ワインのコルク抜く螺旋のやつ顎の下から刺すの1作目でもやってたけど、なんでその死体を天井のステンドグラス(?)かち割って吊るそうと思うん。ヴィンセントの邸宅はあの時初めて行って、構造とか知らないはずだから、たぶんその場の思いつきだよな。ホラーで括られる類でめちゃめちゃに殺しまくる奴のやり口じゃん。マイケル・マイヤーズとかの類の。監視カメラ映像見てるやつの背後にすっと現れたとことか怖いて。ホラーで括られる類でめちゃめちゃに殺しまくる奴のやり口じゃん。
地味に冒頭で転がってた顔面に鉈刺さってた死体好き。マッコールさんもなかなかの死体アート作るな。
てか、表情変わらないのなんでなん。

それであって、さっきまで無茶苦茶に殺してた時の空気からは信じらんないくらい全力のハッピーエンドに振るの超楽しい。精神振り回されすぎてなんかもう気分いい。


マルコに言った、3週間前ならよかったけど今は俺がいてこの町も人も好きになってるからやめろ、みたいなやつまじでこのシリーズを象徴してたと思う。偶然マッコールさんと関わった善良な市民がどうしようもなく強大な悪から救われて、偶然マッコールさんと関わってしまったどうしようもなく強大な悪がもっと強大な力で潰されるっていう。

ロシアだかどっかから来た歌手志望の少女はアメリカに移り住んだ場所にちょうど偶然マッコールさんも住んでて、偶然同じダイナーに同じ時間帯に通って何気なく言葉を交わしたことがあった。その少女を売り物にしてたロシアのマフィアは、そんな彼女を殴った挙句半殺しにしたのをマッコールさんに知られてしまったからただただ一方的に壊滅させられた。
ついでにその頃マッコールさんが偶然勤めてたホームセンターに入った強盗はその後どうやらこっそりハンマーでしばき倒されて、母の形見の指輪を強盗に奪われた同僚は何故か翌日レジにその指輪が入れられているという奇跡を体験した。

ある本屋を営む女性は、読むべき100冊なるリストの本を読破するために偶然マッコールさんがその店に通っていたから、元夫が復讐のため誘拐した娘を連れ戻してくれた。元夫の方は、身体の痛みあるいは改心の痛みを強いられることになった。
デイヴはまあ、そもそもマッコールさんと同業者になっちまったのが運の尽きだな。

俺も今後のためにアメリカ行ってマッコールさんのタクシーに乗っときたいな。


そんなマッコールさん、初めて会ったエンゾに善人か悪人か問われて「わからない」と。

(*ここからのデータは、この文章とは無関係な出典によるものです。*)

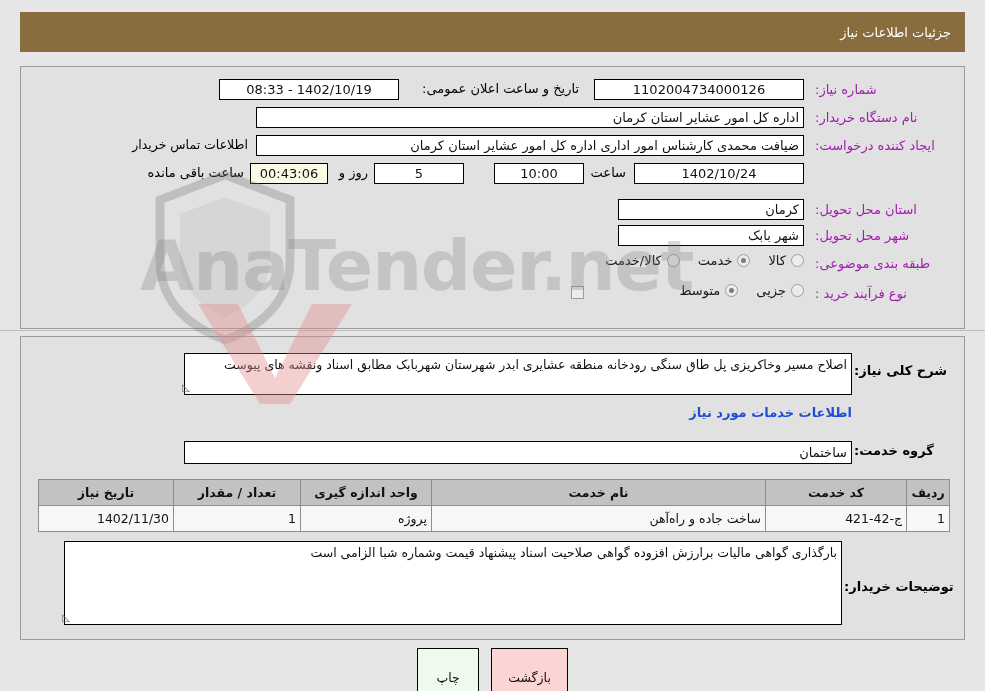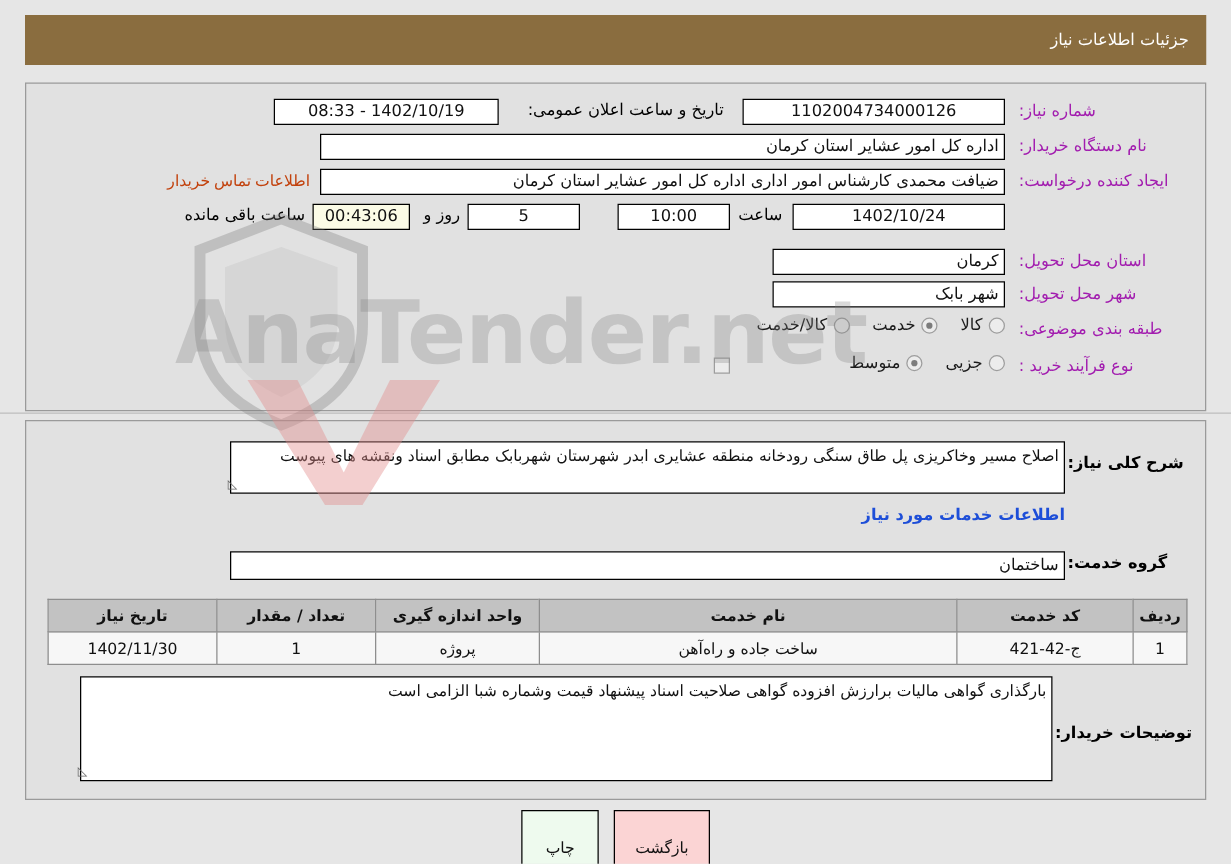--- a/index.html
+++ b/index.html
@@ -111,25 +111,24 @@
     height: 21px;
     line-height: 19px;
     outline: none;
     direction: rtl;
   }
   .inp.center { text-align: center; }
   .inp.rtlstart { text-align: right; }
   .inp.yellow { background: #fbfbe6; }
 
   .linkish {
-    color: #c2410c;
+    color: #000000;
     font-size: 12.5px;
     cursor: pointer;
     white-space: nowrap;
-    font-family: Liberation Serif, serif;
   }
 
   
   .radio {
     display: inline-block;
     width: 13px;
     height: 13px;
     border-radius: 50%;
     border: 1px solid #9d9d9d;
     background: #ececec;
@@ -212,21 +211,20 @@
     height: 25px;
     padding: 0 4px;
     text-align: center;
     white-space: nowrap;
   }
   .tbl td {
     background: #f7f7f7;
     border: 1px solid #8e8e8e;
     height: 25px;
     padding: 0 4px;
-    text-align: center;
     color: #111;
     white-space: nowrap;
   }
 
   
   .btnbar {
     position: absolute;
     top: 648px;
     left: 0; right: 0;
     display: flex;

偶然行った先々で不運な困難に打ちひしがれる人々を助けてるけど、夢に見るのは彼自身の手で惨殺される者たちの姿。
救われるべき人を世の理不尽から救うためとはいえ、そんで相手がしょーもない悪人とはいえ、人を殺しまくってる自分が善だとは胸張って言えないわけだ。俺は人殺したことないのでわかんないけど。

少年に背中撃たれたとこがわりかし印象に残ってる。
マッコールさんにとって子供ってどんな存在だっただろう。というか、あの少年を何だと思っただろう。善とか悪とか、そんな葛藤からそもそも無縁の無垢な存在?少なくとも、あの農園の中じゃ唯一手を出さず背中を向ける存在だったんだよな。それが殺すべきガチクズの車に乗ってた、おそらく息子と思しき人物であっても。
そんな、悪の対極にあると思ったであろう者に撃たれたわけだ。思わず銃口を向けて詰め寄る。少年が逃げる。マッコールさん倒れ込む。倒れ込んだ時に自分の頭に銃を突き付けた時、何を思ってただろう。一連ずっとめちゃめちゃ動揺してた。頭に銃口向けたとき引き金引いてた?弾切れでカチッて鳴ってたような気がする。
想像するに、自分の行いの善悪を見失ってる中で、悪の反対側に在るはずの子供を助けることだけは善いことに違いなかった。そんな悪の対極だったはずの子供が銃を手に意図的に人に危害を加える悪事を行って、あるいは自分が悪の対極からの鉄槌をくらって、自分はその子供を一瞬ながら殺そうと思った。この数秒の出来事で、マッコールさんの曖昧な善悪の大きな拠り所が崩壊した。っていうかんじかなあと思ってる。

まあでも、「わからない」っていう返しは善人しかしないんだと。町で一番慕われてるじいちゃんが言うんだからそうなんだろう。


あと親友の娘さんにはカフェで注文した菓子くらいちゃんと食ってから立ち去るようにお伝えしといて。